** Instructions for the task **
Repeat the records below exactly. Omit the pictures.

═════ Exercise material

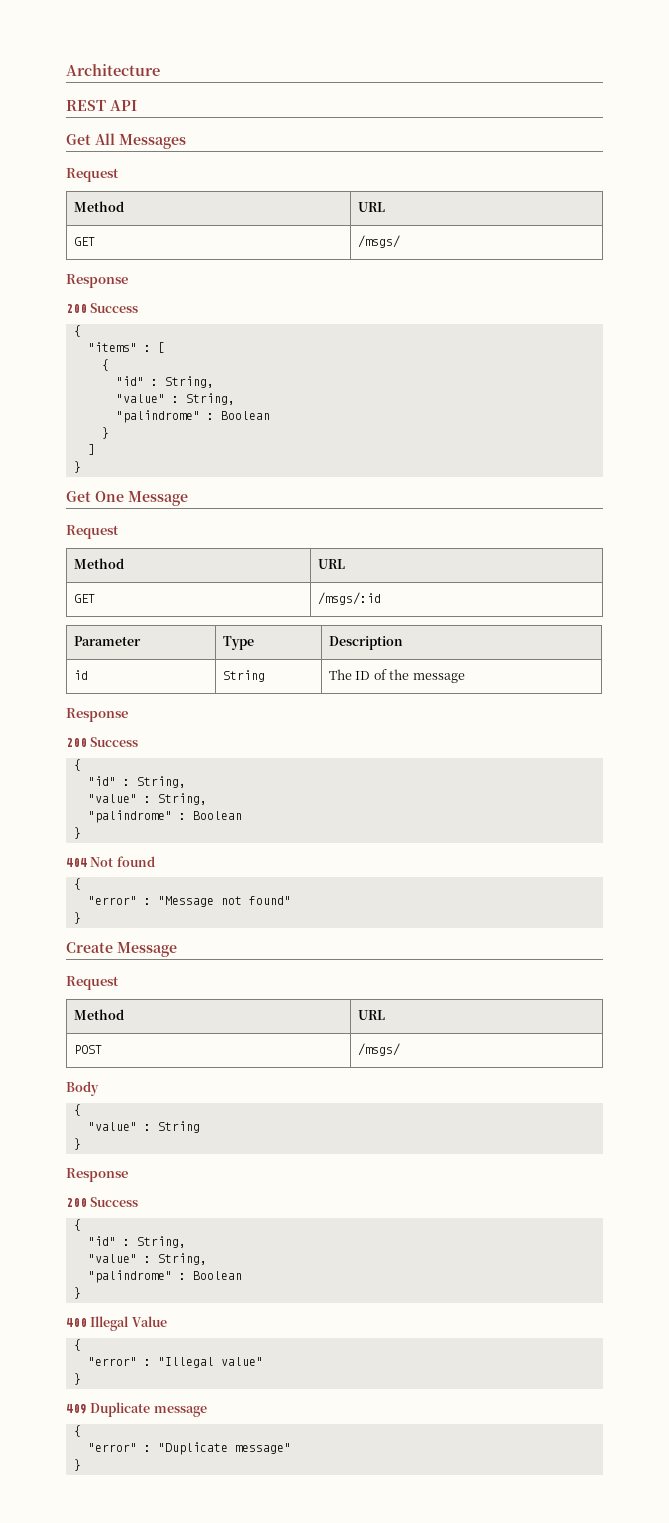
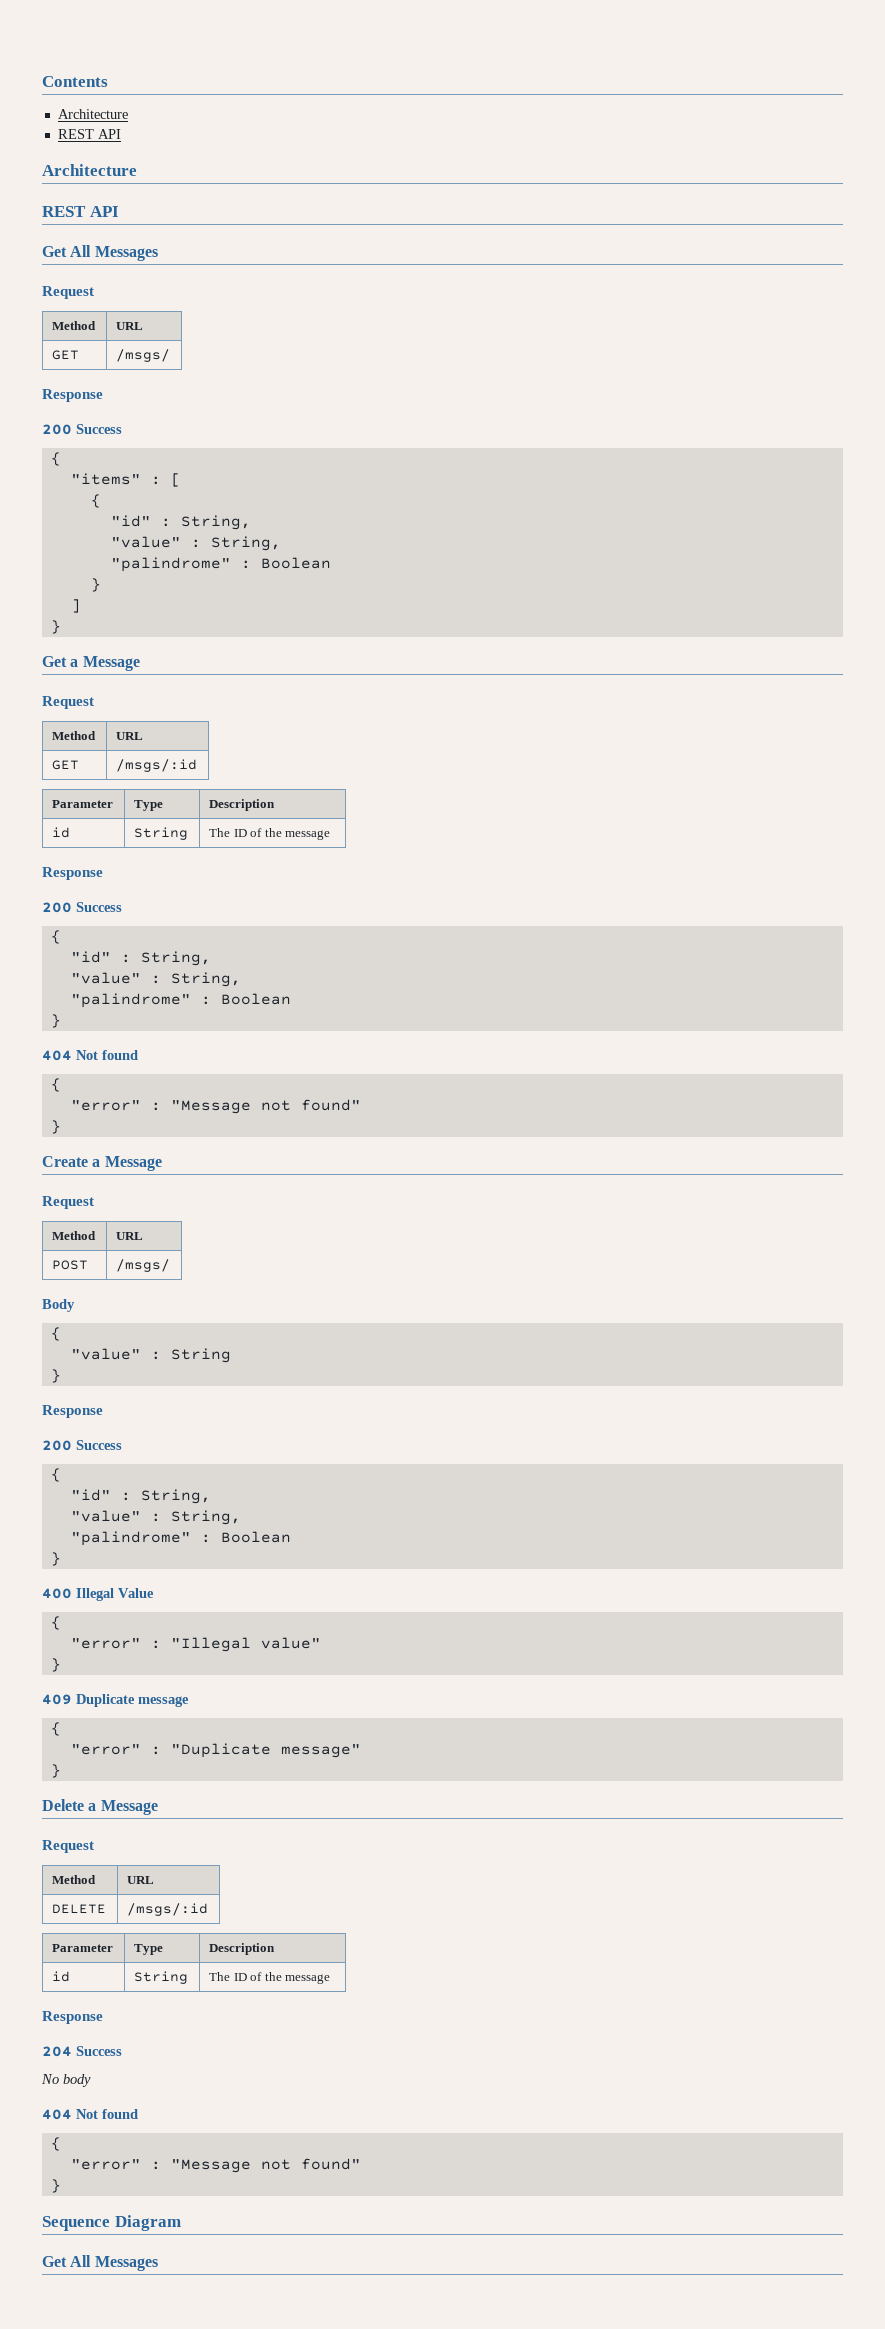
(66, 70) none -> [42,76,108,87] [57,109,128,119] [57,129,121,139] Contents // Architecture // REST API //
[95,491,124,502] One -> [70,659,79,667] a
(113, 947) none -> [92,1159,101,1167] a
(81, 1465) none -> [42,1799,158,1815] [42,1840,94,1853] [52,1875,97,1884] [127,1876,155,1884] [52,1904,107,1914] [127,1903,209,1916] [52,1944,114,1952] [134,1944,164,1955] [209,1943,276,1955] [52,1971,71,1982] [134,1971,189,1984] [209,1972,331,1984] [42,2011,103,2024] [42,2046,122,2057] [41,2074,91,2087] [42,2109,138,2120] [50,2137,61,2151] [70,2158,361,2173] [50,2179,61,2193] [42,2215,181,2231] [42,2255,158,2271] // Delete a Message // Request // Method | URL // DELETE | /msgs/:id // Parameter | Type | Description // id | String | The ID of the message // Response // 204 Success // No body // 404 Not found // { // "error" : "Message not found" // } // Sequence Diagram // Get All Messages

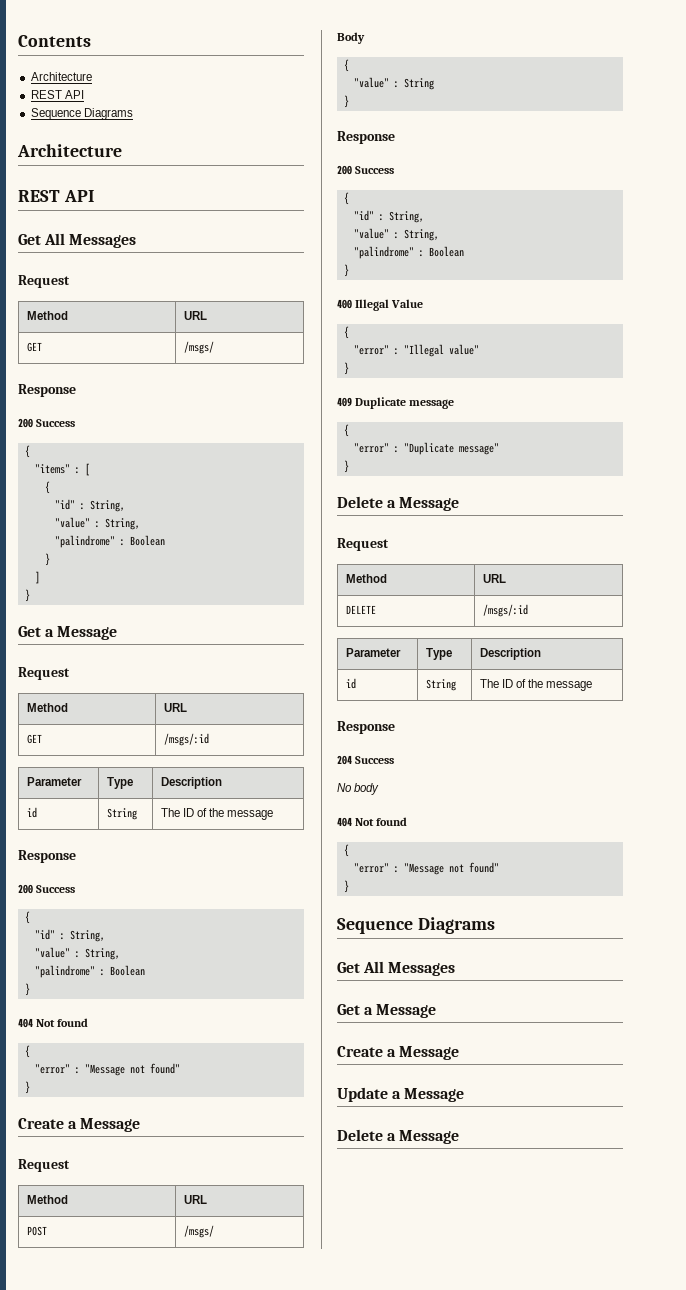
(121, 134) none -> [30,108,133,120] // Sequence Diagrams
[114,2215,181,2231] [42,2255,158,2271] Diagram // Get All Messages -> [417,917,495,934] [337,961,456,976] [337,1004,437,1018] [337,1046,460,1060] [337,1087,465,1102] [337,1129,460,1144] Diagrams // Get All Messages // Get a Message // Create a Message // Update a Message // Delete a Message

══════════

** Answer space **
(66, 70) none -> [42,76,108,87] [57,109,128,119] [57,129,121,139] Contents // Architecture // REST API //
[95,491,124,502] One -> [70,659,79,667] a
(113, 947) none -> [92,1159,101,1167] a
(81, 1465) none -> [42,1799,158,1815] [42,1840,94,1853] [52,1875,97,1884] [127,1876,155,1884] [52,1904,107,1914] [127,1903,209,1916] [52,1944,114,1952] [134,1944,164,1955] [209,1943,276,1955] [52,1971,71,1982] [134,1971,189,1984] [209,1972,331,1984] [42,2011,103,2024] [42,2046,122,2057] [41,2074,91,2087] [42,2109,138,2120] [50,2137,61,2151] [70,2158,361,2173] [50,2179,61,2193] [42,2215,181,2231] [42,2255,158,2271] // Delete a Message // Request // Method | URL // DELETE | /msgs/:id // Parameter | Type | Description // id | String | The ID of the message // Response // 204 Success // No body // 404 Not found // { // "error" : "Message not found" // } // Sequence Diagram // Get All Messages

(121, 134) none -> [30,108,133,120] // Sequence Diagrams
[114,2215,181,2231] [42,2255,158,2271] Diagram // Get All Messages -> [417,917,495,934] [337,961,456,976] [337,1004,437,1018] [337,1046,460,1060] [337,1087,465,1102] [337,1129,460,1144] Diagrams // Get All Messages // Get a Message // Create a Message // Update a Message // Delete a Message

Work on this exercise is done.